Adding a new platform (Slack, Teams) only requires implementing this interface — zero changes to agent logic.

Lesson: build the MVP on the platform your user actually uses, not the one you're comfortable with.

Three-Tier Model Routing: The Key to Cost Control

The first month I used the most capable model for everything. The bill was a wake-up call.

Core principle: every task has a minimum intelligence threshold. If a cheap model can handle it, don't use an expensive one.

Tier	Role	Use case
Tier 1	Fast & cheap small model	Email classification, memory dedup, rule filtering
Tier 2	Mid-tier model	Field extraction, email composition
Tier 3	Full reasoning large model	Agent reasoning, complex decisions

# config.py
MODEL_TIER_1 = "..."   # fast & cheap
MODEL_TIER_2 = "..."   # mid-tier
MODEL_TIER_3 = "..."   # full reasoning

All calls go through a unified LLM routing API. Shared httpx connection pool, async semaphore (max 10 concurrent), exponential backoff on 429/5xx (3 retries).

# llm_client.py
_semaphore = asyncio.Semaphore(10)

async def llm_call(model, messages, tools=None, max_retries=3):
    async with _semaphore:
        for attempt in range(max_retries):
            try:
                resp = await _http_client.post(
                    LLM_API_ENDPOINT,
                    json={"model": model, "messages": messages, "tools": tools},
                    headers={"Authorization": f"Bearer {API_KEY}"}
                )
                if resp.status_code == 429:
                    await asyncio.sleep(2 ** attempt)
                    continue
                return resp.json()
            except httpx.TimeoutException:
                if attempt == max_retries - 1:
                    raise

Classifying whether an email is a real inquiry or spam — a small model with a good prompt is just as accurate as a large model, at a fraction of the cost.

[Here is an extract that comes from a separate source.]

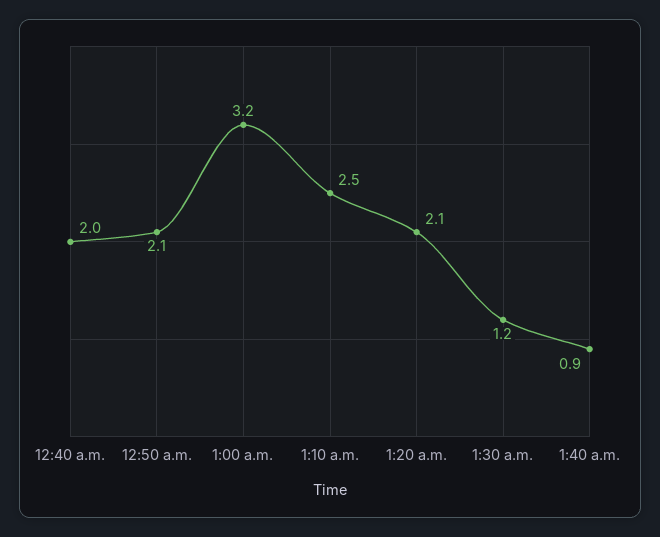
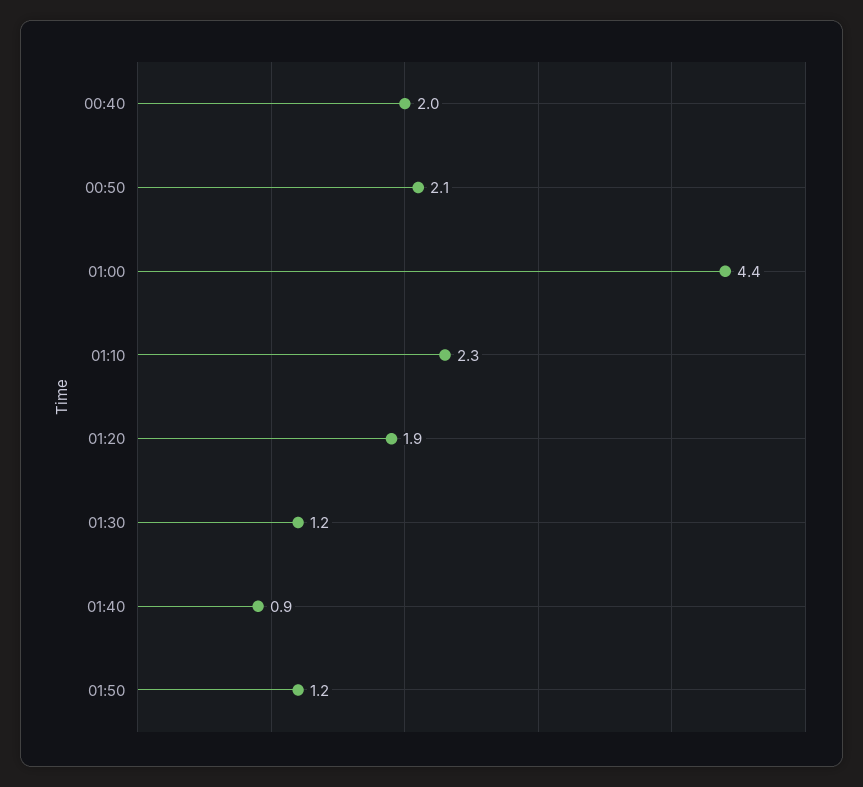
1:00 a.m.: 3.2 -> 4.4
1:10 a.m.: 2.5 -> 2.3
1:20 a.m.: 2.1 -> 1.9
01:50: none -> 1.2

JSONB vs Relational Tables

The inquiries table's most important column is context_data (JSONB):

CREATE TABLE inquiries (
  id UUID PRIMARY KEY DEFAULT gen_random_uuid(),
  email_id TEXT UNIQUE NOT NULL,
  classification TEXT CHECK (classification IN ('A', 'B', 'C')),
  confidence FLOAT,
  status TEXT CHECK (status IN ('new', 'pending', 'scheduled', 'quoted', 'closed')),
  customer_name TEXT,
  customer_email TEXT,
  customer_phone TEXT,
  address TEXT,
  suburb TEXT,
  product_types TEXT[],
  product_description TEXT,
  dimensions TEXT,
  urgency TEXT DEFAULT 'medium',
  notes TEXT,
  raw_subject TEXT,
  raw_body TEXT,
  context_data JSONB,
  created_at TIMESTAMPTZ DEFAULT now(),
  updated_at TIMESTAMPTZ DEFAULT now()
);

context_data structure:

{
  "emails": [
    {
      "email_id": "AAMkAGI...",
      "subject": "Quote request - sliding doors",
      "body": "Hi, I need 3 sliding doors...",
      "received_at": "2024-03-15T10:00:00Z"
    }
  ],
  "pipeline": {
    "current_stage": "inquiry",
    "stage_updated_at": "2024-03-15T10:00:00Z",
    "history": [
      {
        "from": "new",
        "to": "inquiry",
        "at": "2024-03-15T10:00:00Z",
        "reason": "Auto-classified as A-type",
        "triggered_by": "pipeline"
      }
    ]
  },
  "memories": [
    {"type": "customer_note", "content": "Budget is limited, wants basic spec"}
  ],
  "has_dimensions": true,
  "glass_type": "double IGU",
  "language": "en"
}

Design your database around access patterns, not normal forms.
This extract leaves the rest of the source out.